Front-end code edit data:
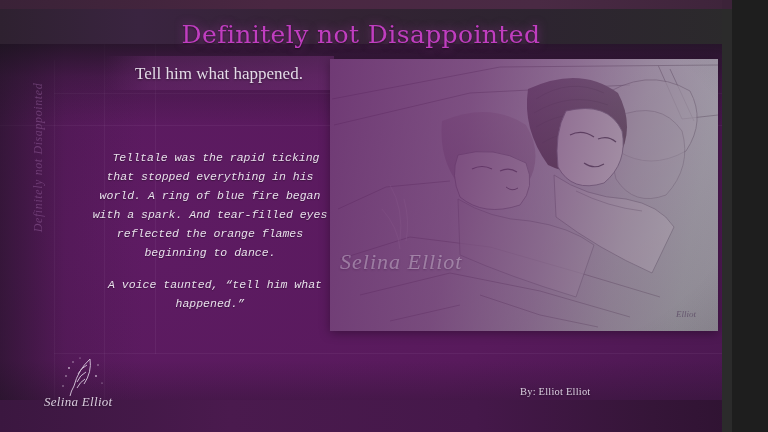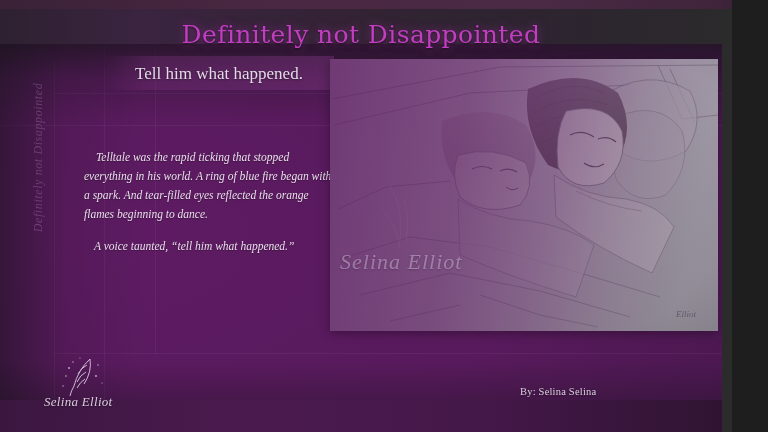--- a/index.html
+++ b/index.html
@@ -105,7 +105,8 @@
     line-height:19px;
     font-style:italic;
     text-shadow:0 1px 1px rgba(0,0,0,.35);
-    font-family:Liberation Serif, serif;
+    font-family:Liberation Mono, monospace;
+    text-align:center;
   }
   .body-copy p{margin:0 0 13px 0;text-indent:12px;}
   .body-copy p:last-child{margin-bottom:16px;text-indent:10px;}

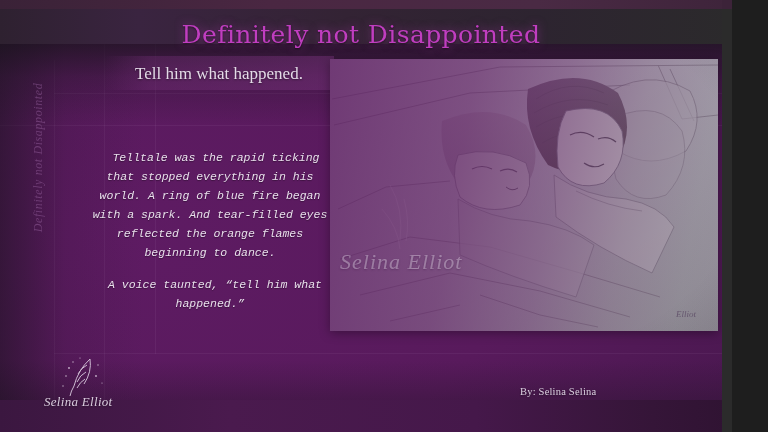--- a/index.html
+++ b/index.html
@@ -334,7 +334,7 @@
     <div class="brand-name">Selina Elliot</div>
   </div>
 
-  <div class="credit">By: Selina Selina</div>
+  <div class="credit">By: Elliot Elliot</div>
 
   <div class="right-gutter"></div>
   <div class="right-gutter-top"></div>

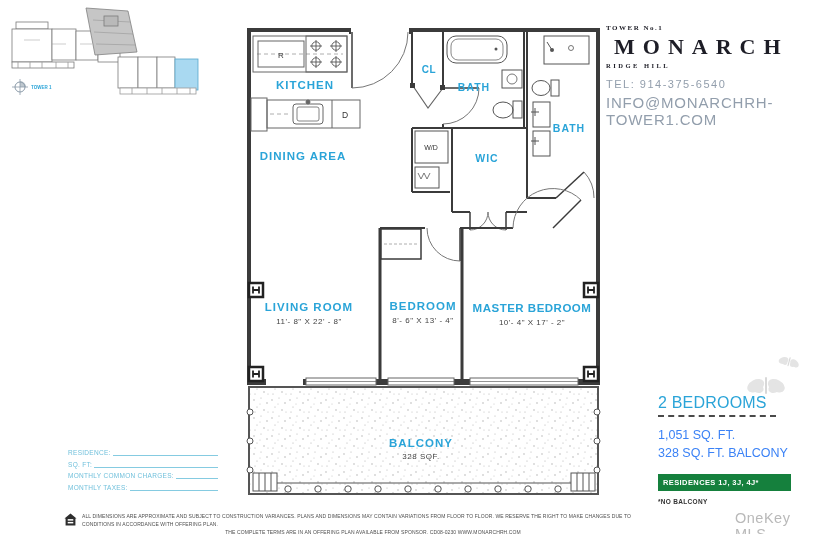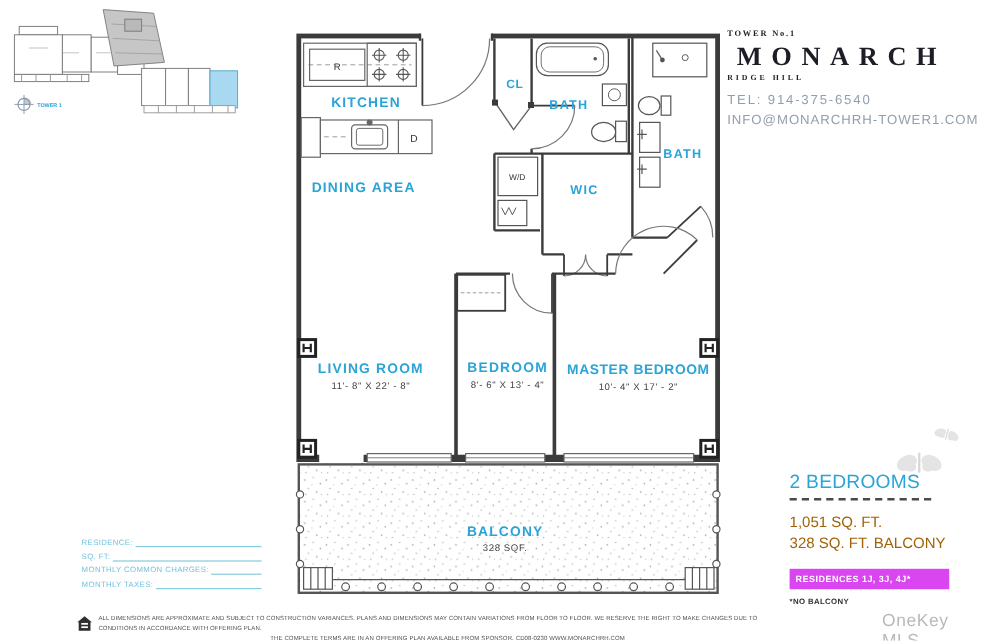--- a/index.html
+++ b/index.html
@@ -15,7 +15,7 @@
   .brand-loc{font-size:6.5px;letter-spacing:2.5px;font-weight:bold;margin-top:2px;}
   .brand-contact{margin-top:9px;color:#929EAC;font-family:"Liberation Sans",sans-serif;}
   .brand-tel{font-size:11px;letter-spacing:1.5px;margin-bottom:4px;}
-  .brand-email,.brand-site{font-size:11px;letter-spacing:0.8px;margin-bottom:4px;}
+  .brand-email,.brand-site{font-size:15px;letter-spacing:0.8px;margin-bottom:4px;}
 
   
   .unit-info{position:absolute;left:658px;top:394px;width:160px;}

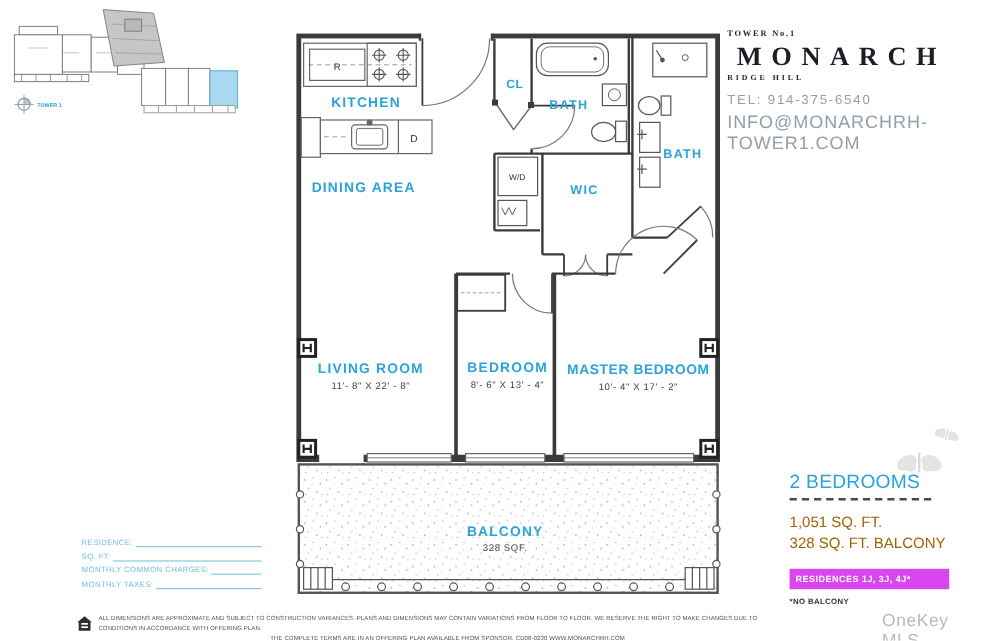--- a/index.html
+++ b/index.html
@@ -21,7 +21,7 @@
   .unit-info{position:absolute;left:658px;top:394px;width:160px;}
   .unit-type{color:#2AA4D8;font-size:16px;font-weight:normal;letter-spacing:0.2px;}
   .unit-dash{border-top:2px dashed #4a4a4a;width:118px;margin-top:3px;}
-  .unit-area{margin-top:9px;font-size:12.5px;color:#a16207;line-height:1.45;}
+  .unit-area{margin-top:9px;font-size:12.5px;color:#3b82f6;line-height:1.45;}
   .res-bar{margin-top:12px;background:#d946ef;color:#ffffff;font-size:7.5px;font-weight:bold;
            letter-spacing:0.4px;width:128px;padding:4px 0 4px 5px;}
   .unit-note{margin-top:7px;font-size:6.5px;color:#333;font-weight:bold;letter-spacing:0.3px;}

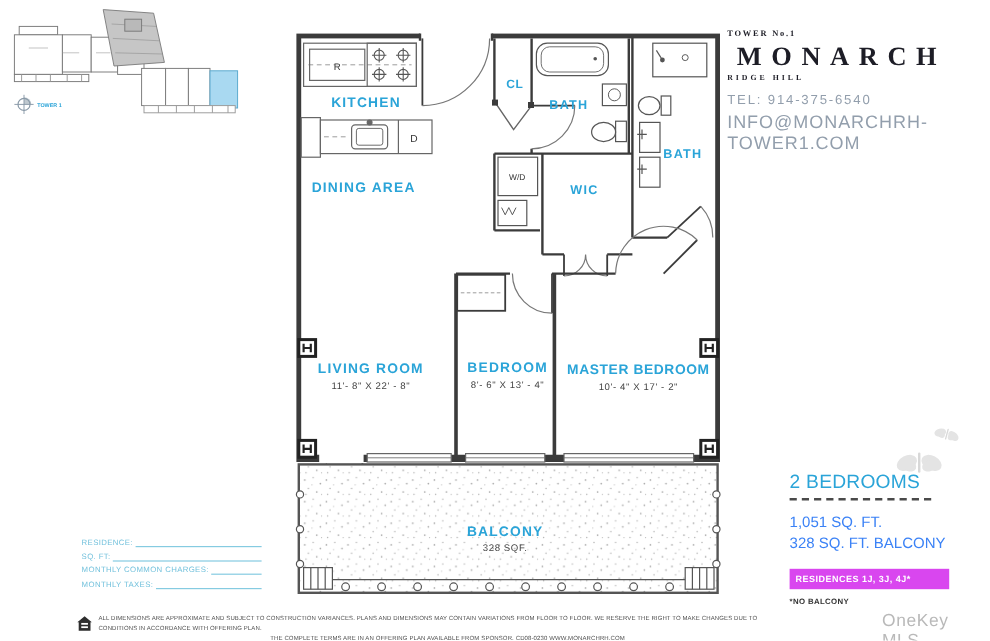--- a/index.html
+++ b/index.html
@@ -22,7 +22,7 @@
   .unit-type{color:#2AA4D8;font-size:16px;font-weight:normal;letter-spacing:0.2px;}
   .unit-dash{border-top:2px dashed #4a4a4a;width:118px;margin-top:3px;}
   .unit-area{margin-top:9px;font-size:12.5px;color:#3b82f6;line-height:1.45;}
-  .res-bar{margin-top:12px;background:#d946ef;color:#ffffff;font-size:7.5px;font-weight:bold;
+  .res-bar{margin-top:12px;background:#15803d;color:#ffffff;font-size:7.5px;font-weight:bold;
            letter-spacing:0.4px;width:128px;padding:4px 0 4px 5px;}
   .unit-note{margin-top:7px;font-size:6.5px;color:#333;font-weight:bold;letter-spacing:0.3px;}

## Work to complete
Among the entries above, identify all lines with "class" and copy them.

## Written solution
     <div class="brand-name">Selina Elliot</div>
-  <div class="credit">By: Selina Selina</div>
+  <div class="credit">By: Elliot Elliot</div>
   <div class="right-gutter"></div>
   <div class="right-gutter-top"></div>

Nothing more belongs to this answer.